EXERCISE DESCRIPTION:
What lines in this listing contain the string "stroke"? Report each one by copying it.

RECORDS SHOWN:
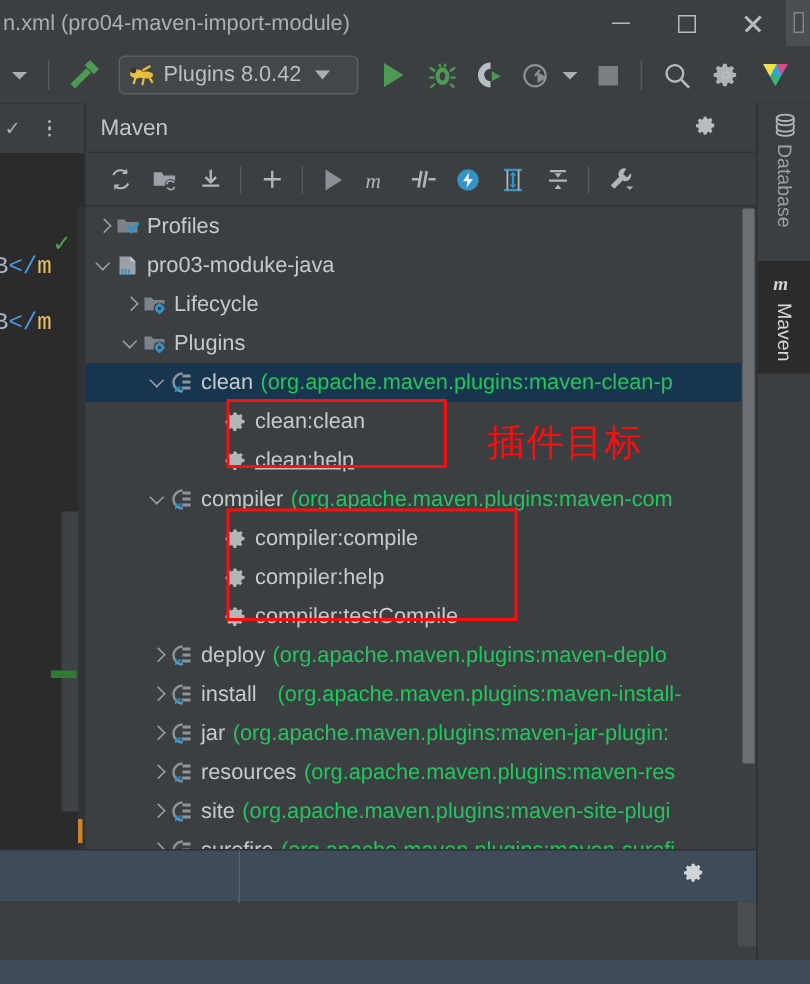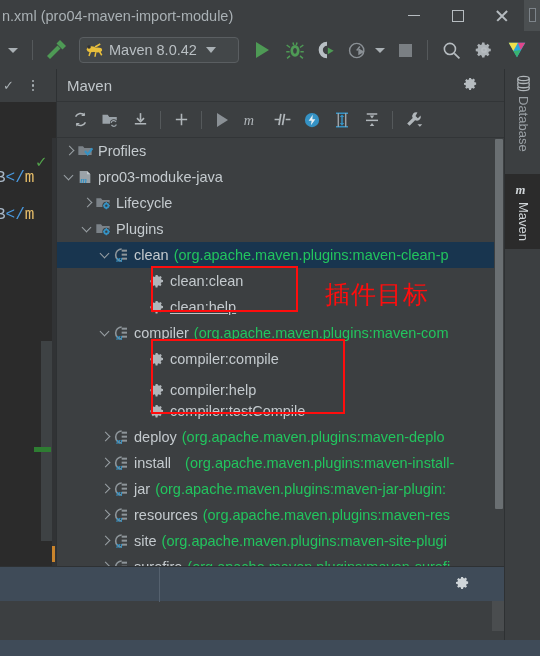--- a/index.html
+++ b/index.html
@@ -277,21 +277,21 @@
     <div class="run-config">
       <svg class="tomcat-icon" viewBox="0 0 24 20">
         <ellipse cx="7" cy="9" rx="6" ry="4" fill="#e8bf3c"></ellipse>
         <ellipse cx="15" cy="10" rx="6.5" ry="3.2" fill="#e8bf3c"></ellipse>
         <circle cx="4" cy="6" r="2.4" fill="#333"></circle>
         <path d="M12 6 L19 2" stroke="#e8bf3c" stroke-width="2"></path>
         <path d="M6 12 L4 18" stroke="#e8bf3c" stroke-width="2"></path>
         <path d="M13 13 L12 19" stroke="#e8bf3c" stroke-width="2"></path>
         <path d="M18 12 L21 17" stroke="#e8bf3c" stroke-width="2"></path>
       </svg>
-      <span class="run-config-label">Maven 8.0.42</span>
+      <span class="run-config-label">Plugins 8.0.42</span>
       <span class="rc-caret"></span>
     </div>
 
     <div class="tb-icon" style="width:34px;margin-left:6px">
       <span class="tri-run"></span>
     </div>
 
     <div class="tb-icon" style="width:32px">
       <svg width="20" height="20" viewBox="0 0 24 24">
         <ellipse cx="12" cy="13" rx="5.5" ry="7" fill="#4e9a55"></ellipse>
@@ -567,21 +567,21 @@
           <div class="row" style="padding-left: 78px;">
             <span class="arrow"></span>
             <span class="ico">
               <svg width="16" height="16" viewBox="0 0 24 24">
                 <path fill="#b0b6ba" d="M12 8.6a3.4 3.4 0 1 0 0 6.8 3.4 3.4 0 0 0 0-6.8zm0 5a1.6 1.6 0 1 1 0-3.2 1.6 1.6 0 0 1 0 3.2z"></path>
                 <path fill="#b0b6ba" d="M21 13.4v-2.8l-2.3-.4a6.6 6.6 0 0 0-.8-1.8l1.3-1.9-2-2-1.9 1.3a6.6 6.6 0 0 0-1.8-.8L12.8 3h-2.8l-.4 2.3a6.6 6.6 0 0 0-1.8.8L5.9 4.8l-2 2 1.3 1.9a6.6 6.6 0 0 0-.8 1.8L2 10.9v2.8l2.3.4c.2.6.5 1.2.8 1.8l-1.3 1.9 2 2 1.9-1.3c.6.3 1.2.6 1.8.8l.4 2.3h2.8l.4-2.3c.6-.2 1.2-.5 1.8-.8l1.9 1.3 2-2-1.3-1.9c.3-.6.6-1.2.8-1.8z"></path>
               </svg>
             </span>
             <span class="label-main">compiler:compile</span>
           </div>
-          <div class="row" style="padding-left: 78px; align-items: flex-end;">
+          <div class="row" style="padding-left: 78px;">
             <span class="arrow"></span>
             <span class="ico">
               <svg width="16" height="16" viewBox="0 0 24 24">
                 <path fill="#b0b6ba" d="M12 8.6a3.4 3.4 0 1 0 0 6.8 3.4 3.4 0 0 0 0-6.8zm0 5a1.6 1.6 0 1 1 0-3.2 1.6 1.6 0 0 1 0 3.2z"></path>
                 <path fill="#b0b6ba" d="M21 13.4v-2.8l-2.3-.4a6.6 6.6 0 0 0-.8-1.8l1.3-1.9-2-2-1.9 1.3a6.6 6.6 0 0 0-1.8-.8L12.8 3h-2.8l-.4 2.3a6.6 6.6 0 0 0-1.8.8L5.9 4.8l-2 2 1.3 1.9a6.6 6.6 0 0 0-.8 1.8L2 10.9v2.8l2.3.4c.2.6.5 1.2.8 1.8l-1.3 1.9 2 2 1.9-1.3c.6.3 1.2.6 1.8.8l.4 2.3h2.8l.4-2.3c.6-.2 1.2-.5 1.8-.8l1.9 1.3 2-2-1.3-1.9c.3-.6.6-1.2.8-1.8z"></path>
               </svg>
             </span>
             <span class="label-main">compiler:help</span>
           </div>
           <div class="row" style="padding-left: 78px;">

RESPONSE AREA:
         <path d="M12 6 L19 2" stroke="#e8bf3c" stroke-width="2"></path>
         <path d="M6 12 L4 18" stroke="#e8bf3c" stroke-width="2"></path>
         <path d="M13 13 L12 19" stroke="#e8bf3c" stroke-width="2"></path>
         <path d="M18 12 L21 17" stroke="#e8bf3c" stroke-width="2"></path>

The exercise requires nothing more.